How far was Keats vulnerable?

Three things, especially, established a fiction that Keats died crushed by the reviews: Shelley's "Adonais"; the unwarranted inscription on the tomb; Byron's flippant doggerel:—

"Who kill'd John Keats?"
"I," says the Quarterly,
So savage and Tartarly;
"'T was one of my feats."


It required a long time to destroy that fiction, and its ghost is not yet wholly laid. A few years ago a critic of discretion considered the case as still open to argument.

Why should Keats break under such abuse when Hunt, a much weaker man, stood up against far worse? The answer is that he did not break, but that undeniably he did suffer more. The reason is found in the two different natures. The "sweet Master Shallow" who took prison life so airily with his piano and kid-glove promenades lacked the capacity to feel deeply. Keats was a soul of intensity. His finer profounder nature had a far greater capacity for pain. He was therefore more vulnerable.

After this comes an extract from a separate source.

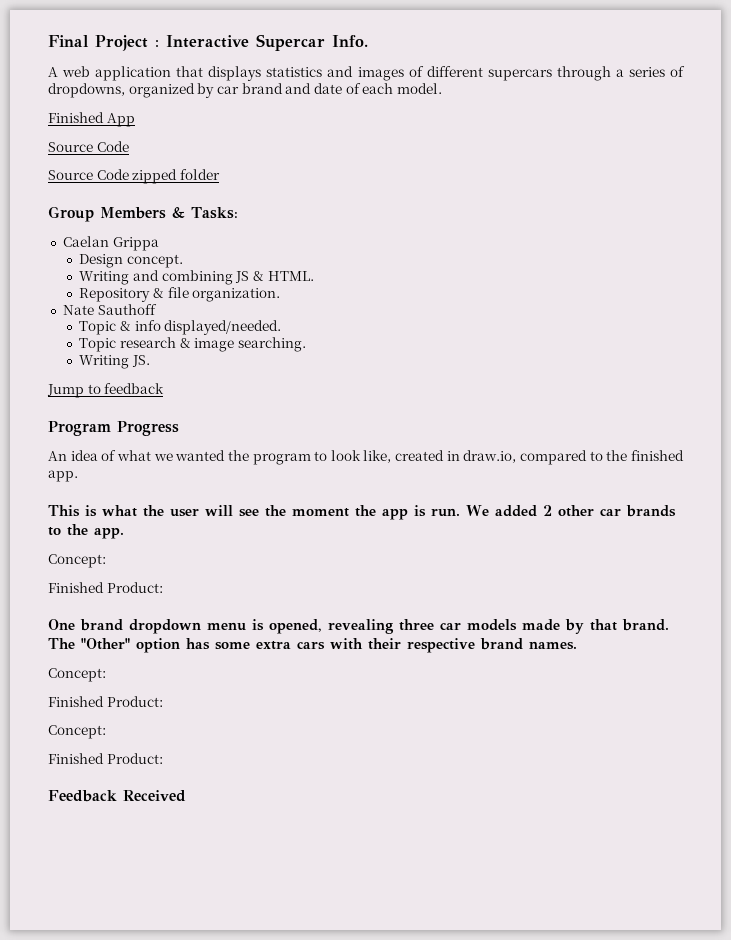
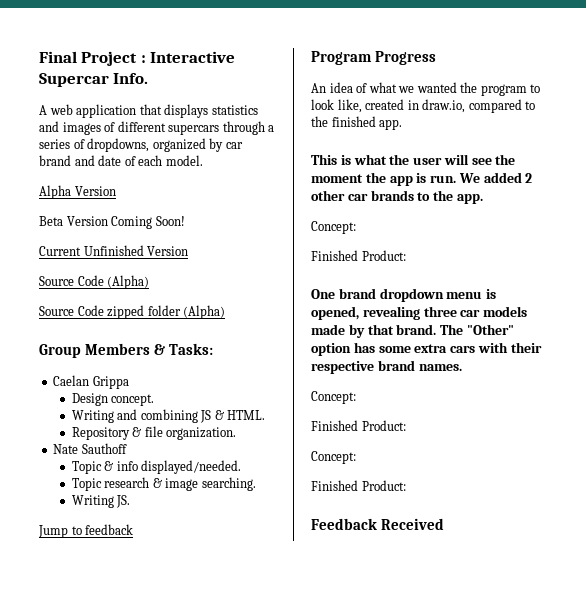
[48,112,135,127] [48,141,129,152] Finished App // Source Code -> [39,185,116,199] [39,216,185,229] [39,245,189,256] [39,275,150,289] Alpha Version // Beta Version Coming Soon! // Current Unfinished Version // Source Code (Alpha)
(220, 174) none -> [183,305,226,319] (Alpha)

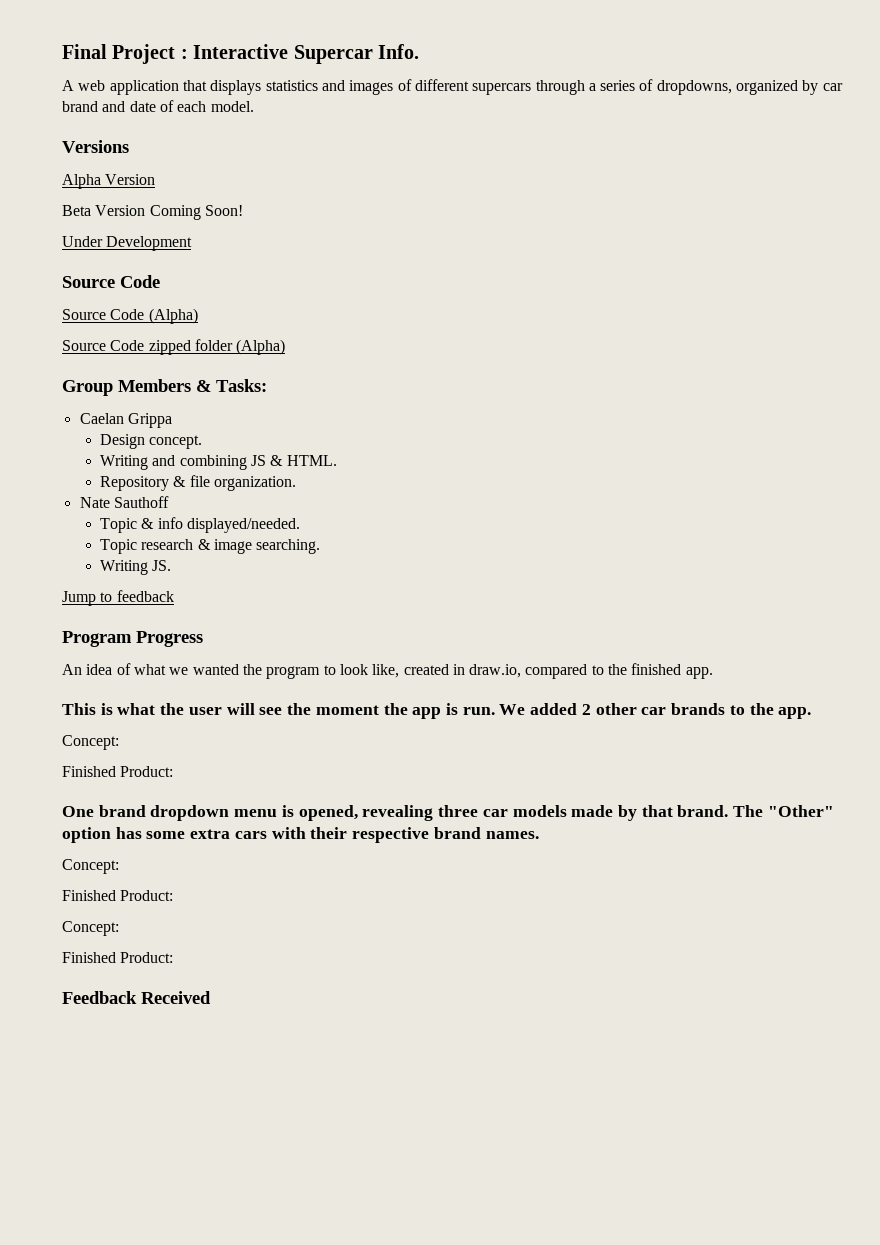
(203, 160) none -> [62,140,129,153] // Versions
[39,245,189,256] Current Unfinished Version -> [62,236,193,251] [62,275,160,288] Under Development // Source Code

In estimating this vulnerability, however, a distinction must be made between the effect on the sensibilities and the effect on the will. Therein lies the vital point on the whole matter, the test of the man. Lady Macbeth and Macbeth were both subject to terrifying hallucinations. Under the strain the mind of the woman was shattered, while the man became resolute, executive. Keats had a combination of feminine sensibilities and masculine will. In his mobile imagination he was fearfully shaken and driven often into moods of self-distrust and despair. It could not be otherwise with such a fine-grained sensitive nature. He suffered agonies. Nevertheless the evidence is quite conclusive that his will was stimulated into greater self-sufficiency and strength. He actually drank the delight of battle. For him the attack of the reviews was what Carlyle calls "The Baphometic Fire-Baptism." Hitherto Keats, although growing into wisdom, had been floundering about trying to find his stable equilibrium. His artistic temperament has been in an amorphous state. Hostile criticism was the crucible in which this temperament was fused and transformed into a crystallized character.


PAGE 35 OF 81.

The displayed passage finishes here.